斎藤くんは大きく目を見開いてポカンとしている。整ったその顔は、今までに見たことがないくらいビックリしているようだった。

「……っ」

きゃあああ、ど、ど、ど、ど、どうしよう!

もしかして、聞かれちゃった……?

ヤバいよ、非常にヤバい。

よりによって張本人に聞かれたかもしれないなんて、頭が真っ白になってパニック状態。

サーッと血の気が引いていく感覚がした。

「今の、どういうこと?」

「え……?」

「青野さん……今、俺のこと言ってたよな?」

「……っ」

や、やっぱり聞かれてたんだ……。

『うれしい出来事……斎藤くんが彼女と別れました』

ああ、もう、あたしの……バカ。

思い出すだけで顔から火が出そうなくらい恥ずかしい。

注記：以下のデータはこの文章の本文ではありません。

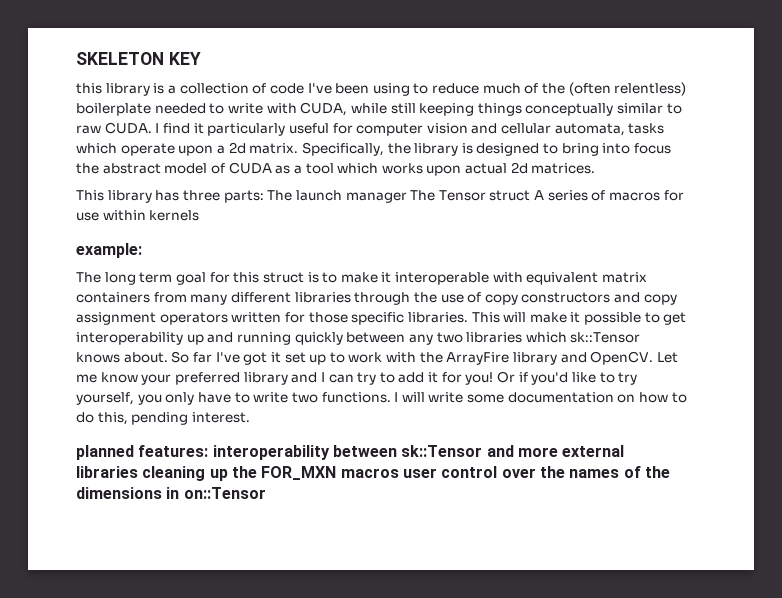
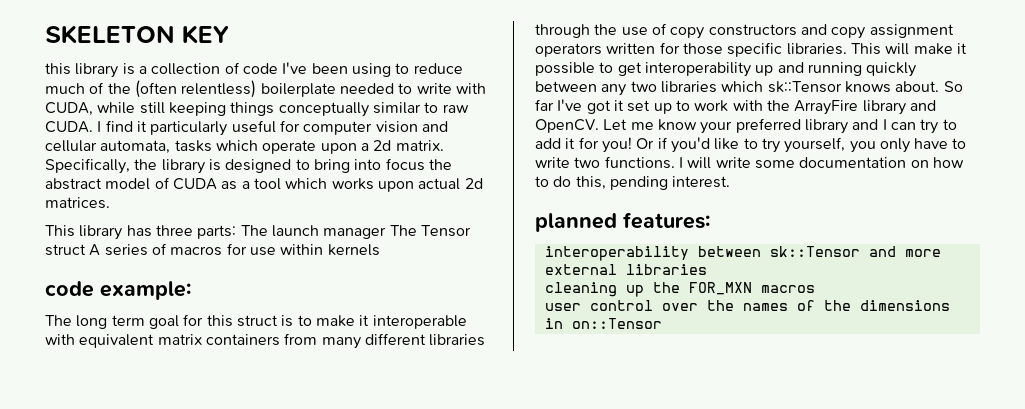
(200, 215) none -> [45,281,94,297] code
(209, 451) none -> (710, 220) //
(138, 472) none -> (707, 269) //
(399, 473) none -> (815, 289) //

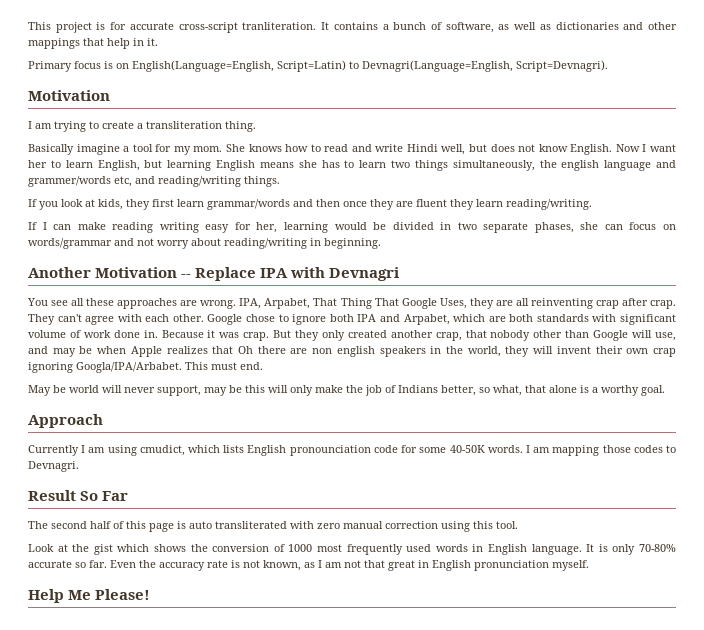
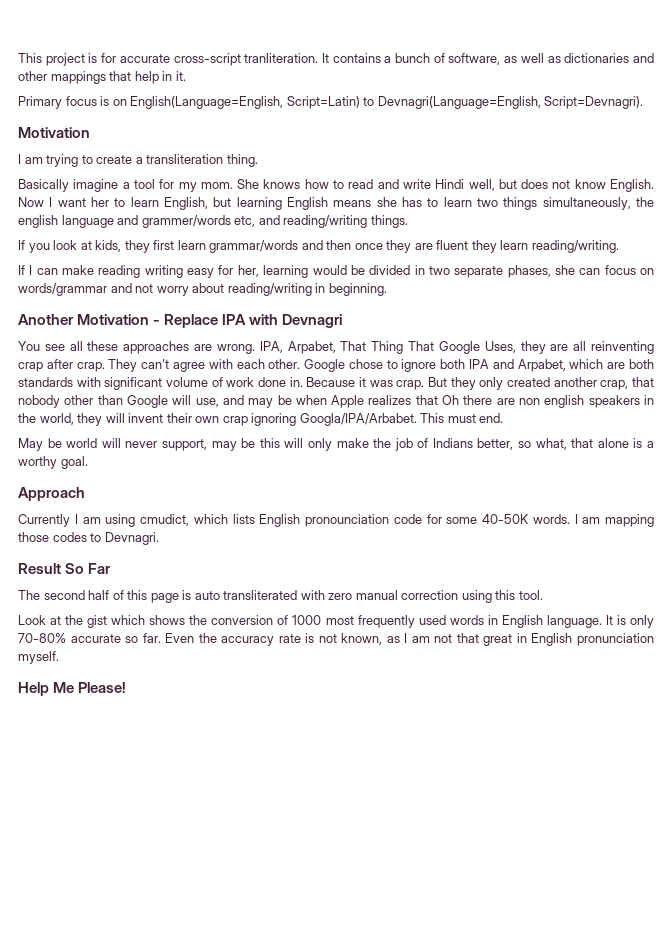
[181,274,192,278] -- -> [153,320,161,325] -

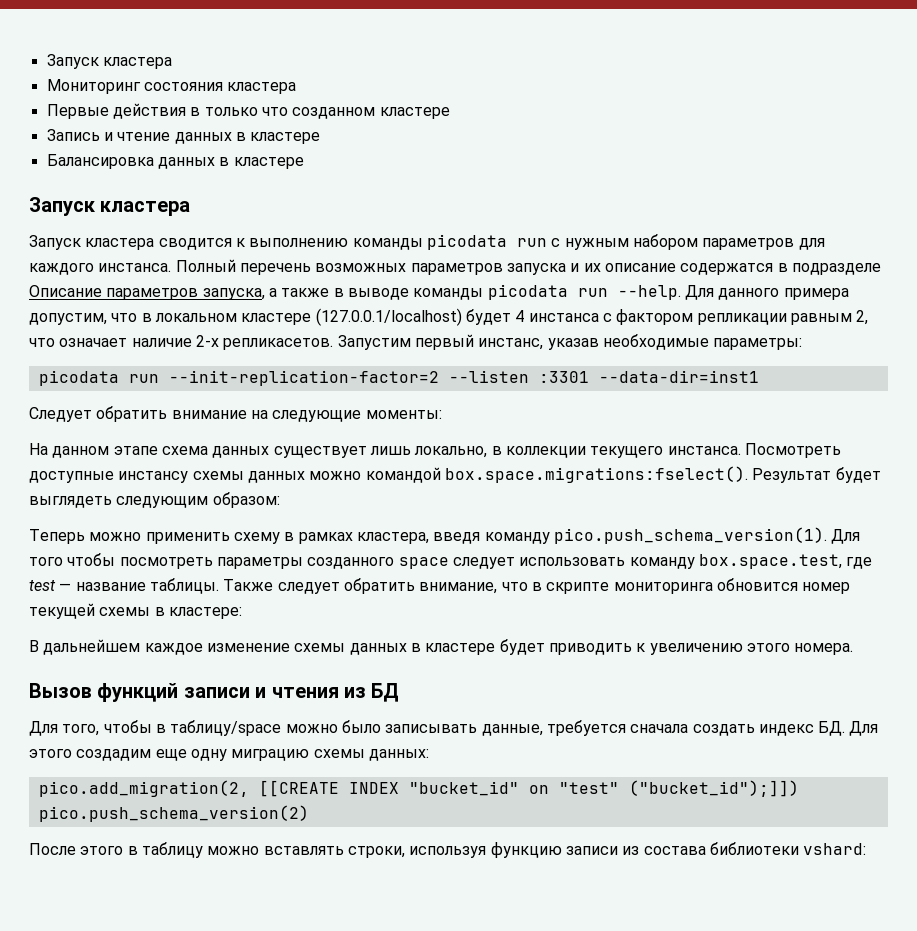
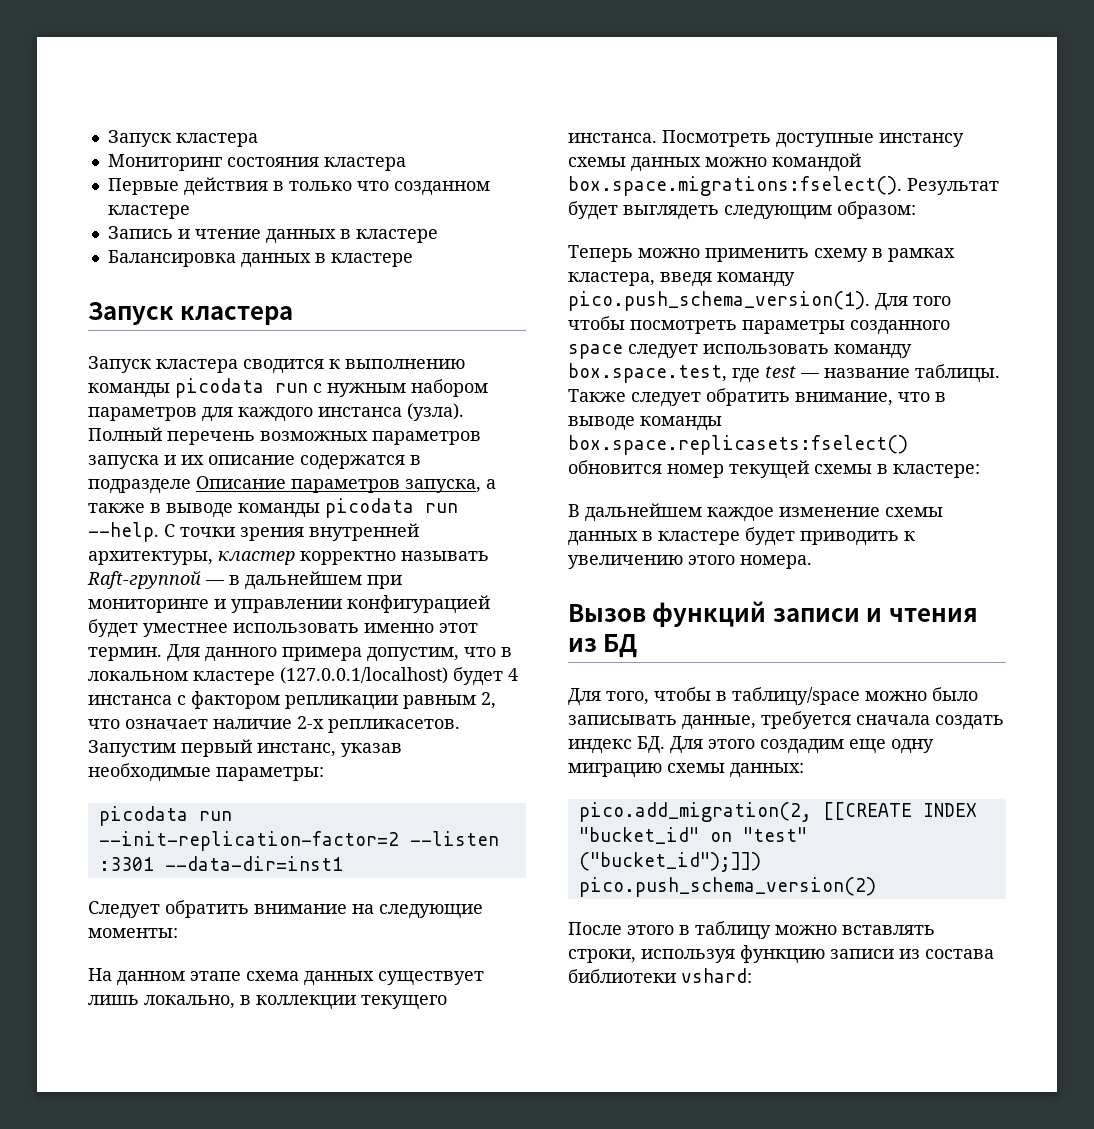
[98,263,172,272] инстанса. -> [318,403,464,421] инстанса (узла).
(681, 292) none -> [164,523,419,541] [88,551,489,565] [87,570,402,590] [88,595,490,614] [88,619,478,638] [88,647,162,661] С точки зрения внутренней архитектуры, кластер корректно называть Raft-группой — в дальнейшем при мониторинге и управлении конфигурацией будет уместнее использовать именно этот термин.
[546,582,713,594] скрипте мониторинга -> [568,416,722,431] [568,435,908,455] выводе команды box.space.replicasets:fselect()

こんなことを聞かれちゃうなんて、どこかに穴があったら入りたいよ。

「俺が彼女と別れたことがうれしいの?」

首を傾げて意味深に眉を寄せる斎藤くん。

これじゃあ、あたし、すごく最低な奴みたいじゃん……。

斎藤くんにはそんなふうに思われたくない。

「青野さん?」

「え、あ」

一歩ずつこちらに歩いてくる斎藤くんは、あたしが座る目の前の椅子に腰を下ろす。

椅子にまたがり、あたしの方を向いて、その視線は返事を急かしているようだ。

どうしよう……。

とっさのことで言い訳なんて思い浮かばない。

なんて言えば……納得してもらえるんだろう。